Diying Yang, Yingwei Hou, Weigang Wu

Published: 2025/4/28

Abstract

Gradient compression is an effective technique for reducing communication overhead in federated learning (FL), and error feedback (EF) is widely adopted to remedy the compression errors. However, in asynchronous FL settings-which inherently face three major challenges: asynchronous delay, data heterogeneity, and flexible client participation-the complex interactions among these system/statistical constraints and compression/EF mechanisms remain poorly understood theoretically. There is a significant lack of systematic convergence analysis that adequately captures these complex couplings. In this paper, we fill this gap by analyzing the convergence behaviors of FL under different frameworks.

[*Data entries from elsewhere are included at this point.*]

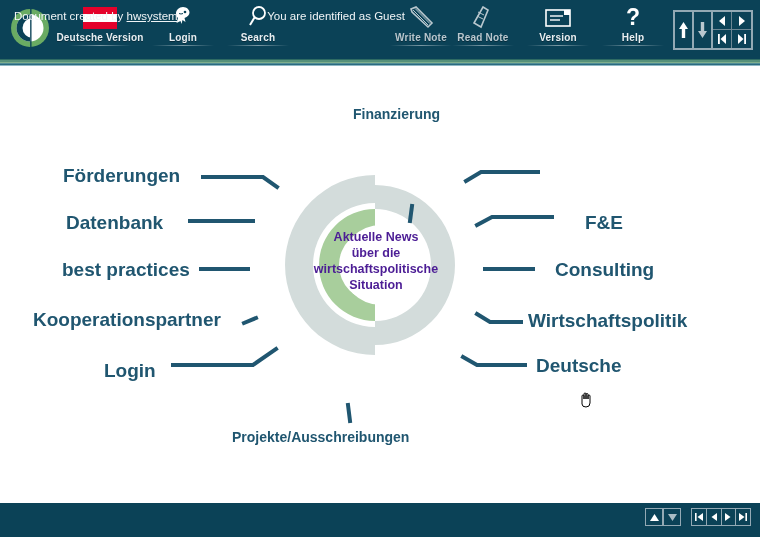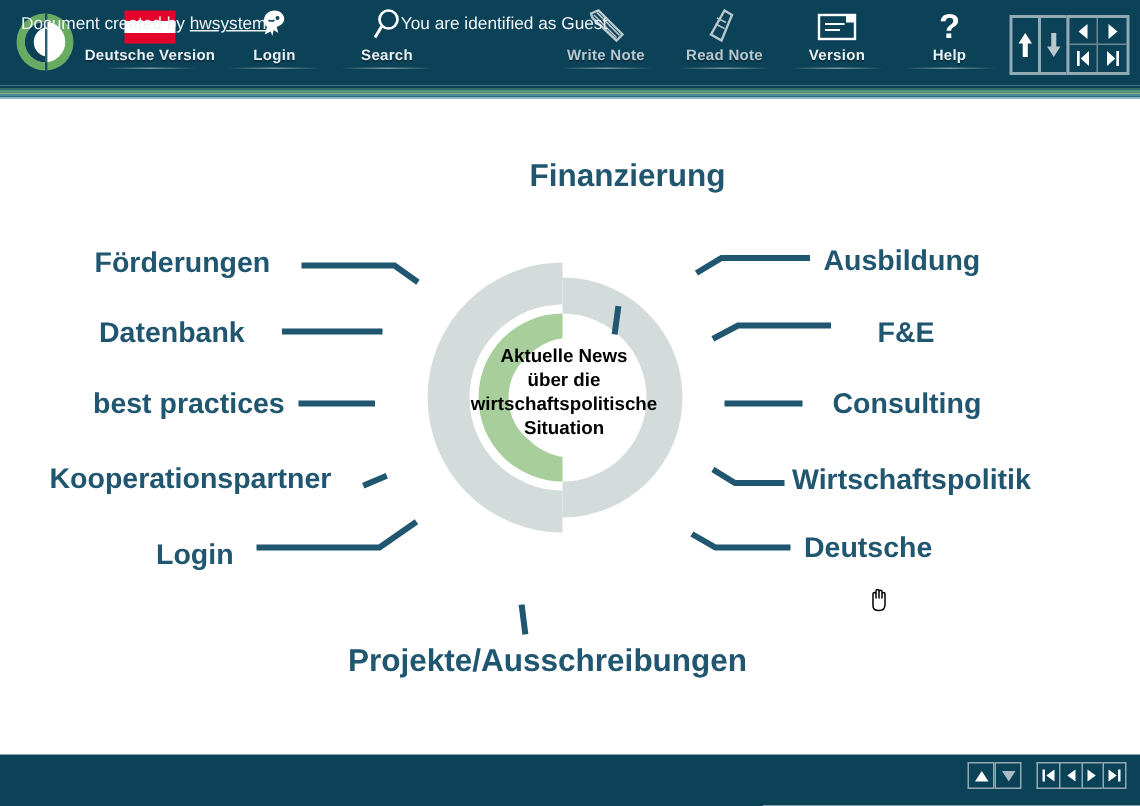"Write Note" div.nav-item { left: 367px -> 384px }
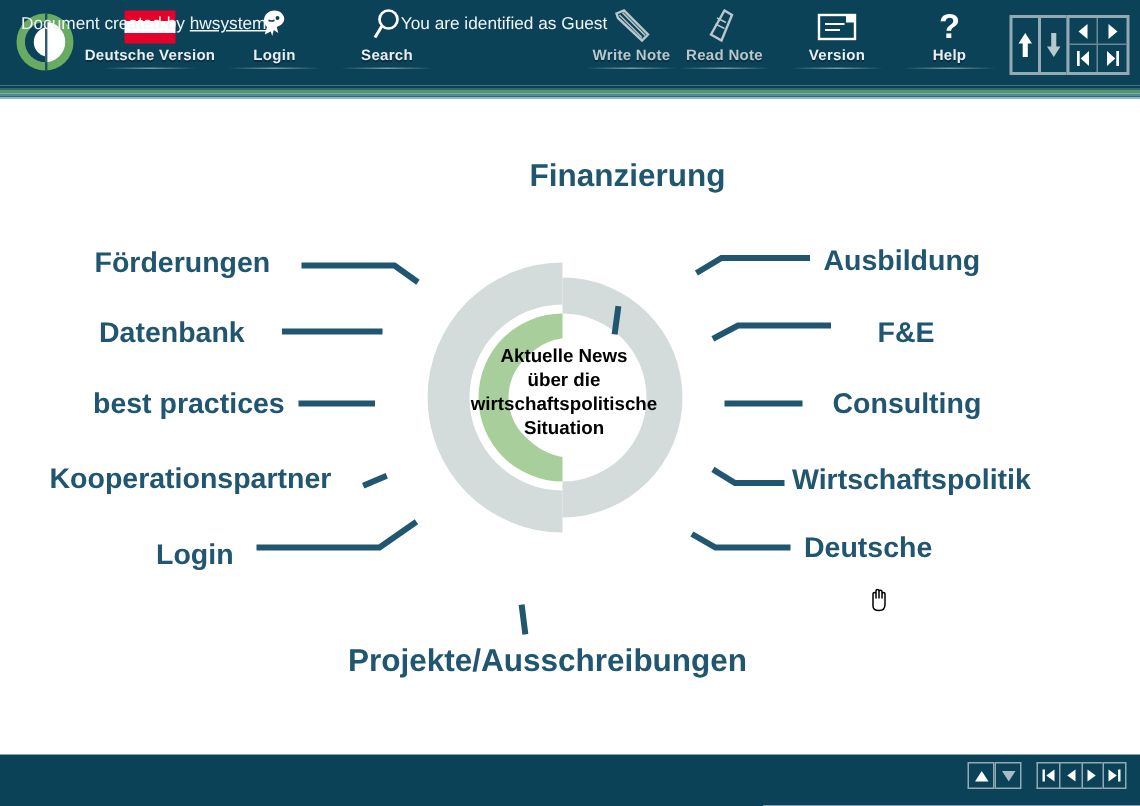"Finanzierung" .lbl.big { font-size: 21px -> 14px }
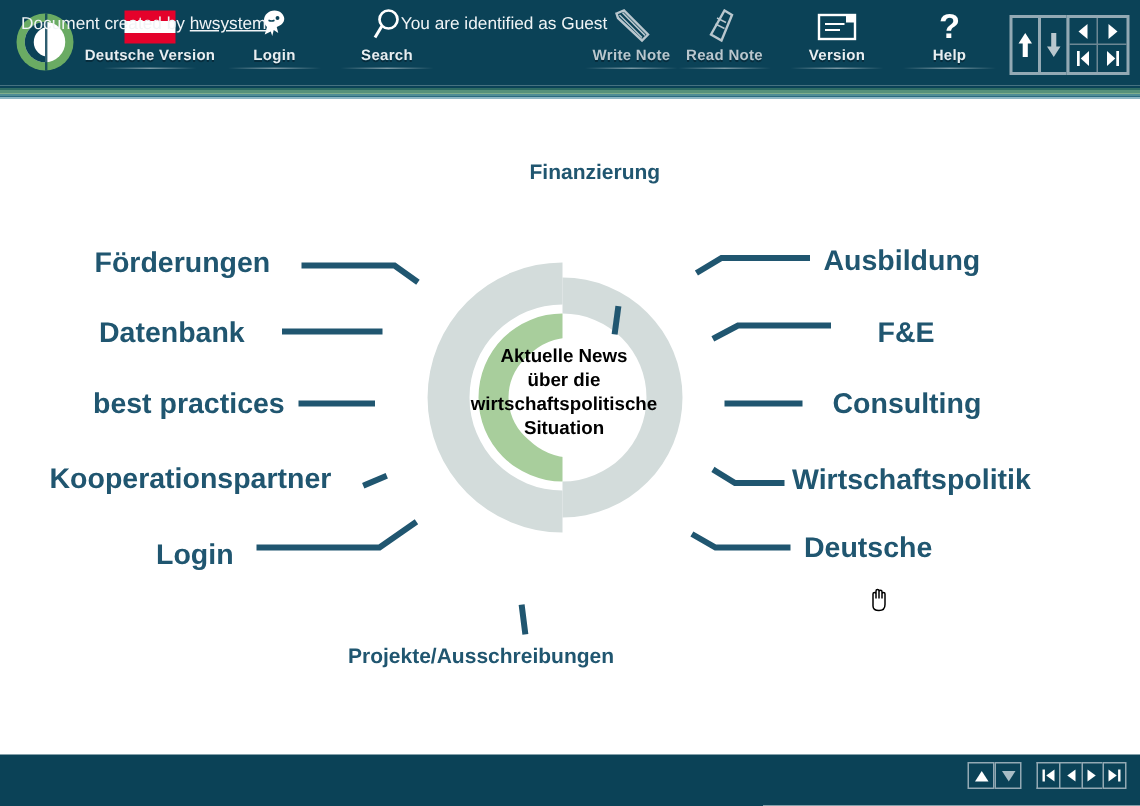"Ausbildung" div.lbl { html: <div>Ausbildung</div> -> none }
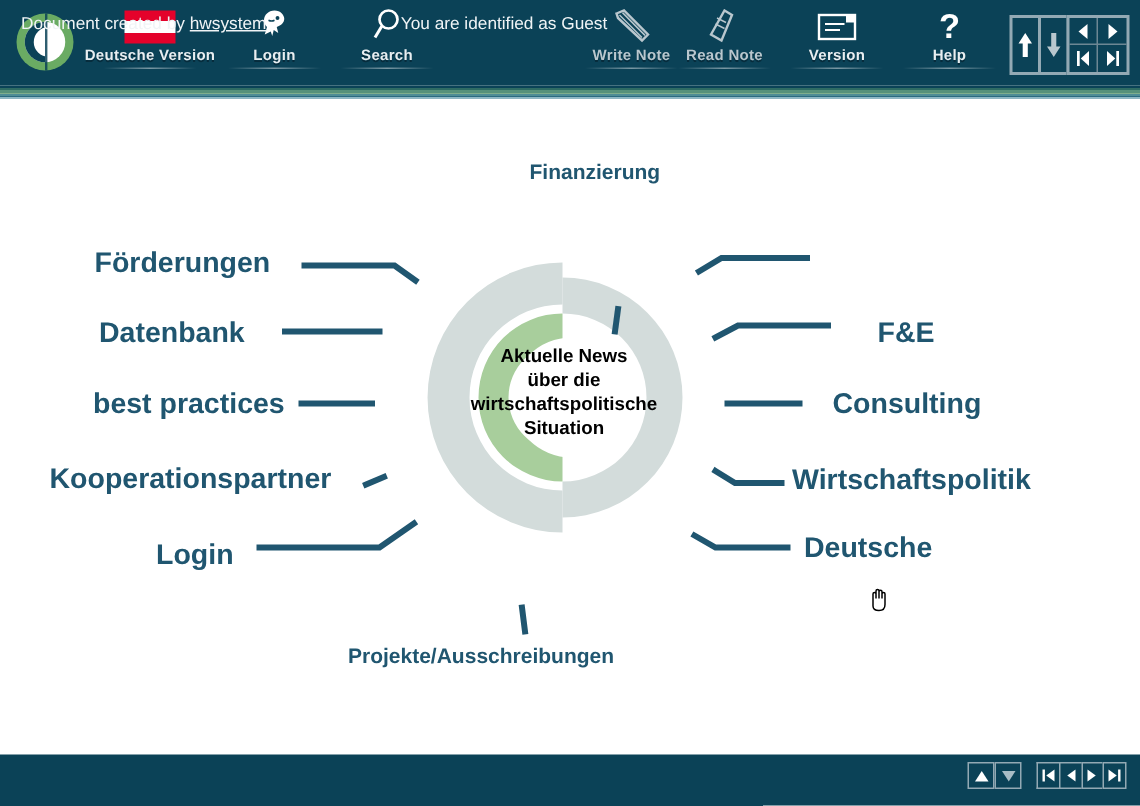"Aktuelle News" #center-text { color: #000000 -> #4c1d95 }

We first consider a basic asynchronous FL framework AsynFL, and establish an improved convergence analysis that relies on fewer assumptions and yields a superior convergence rate than prior studies. Then, we consider a variant framework with gradient compression, AsynFLC. We derive sufficient conditions for its convergence, indicating the nonlinear interaction between asynchronous delay and compression rate. Our analysis further demonstrates how asynchronous delay and data heterogeneity jointly amplify compression-induced errors, thereby hindering convergence. Furthermore, we study the convergence of AsynFLC-EF, the framework that further integrates EF. We prove that EF can effectively reduce the variance of gradient estimation despite asynchronous delays, which enables AsynFLC-EF to match the convergence rate of AsynFL. We also show that the impact of asynchronous delay and flexible participation on EF is limited to slowing down the higher-order convergence term. Experimental results substantiate our analytical findings very well.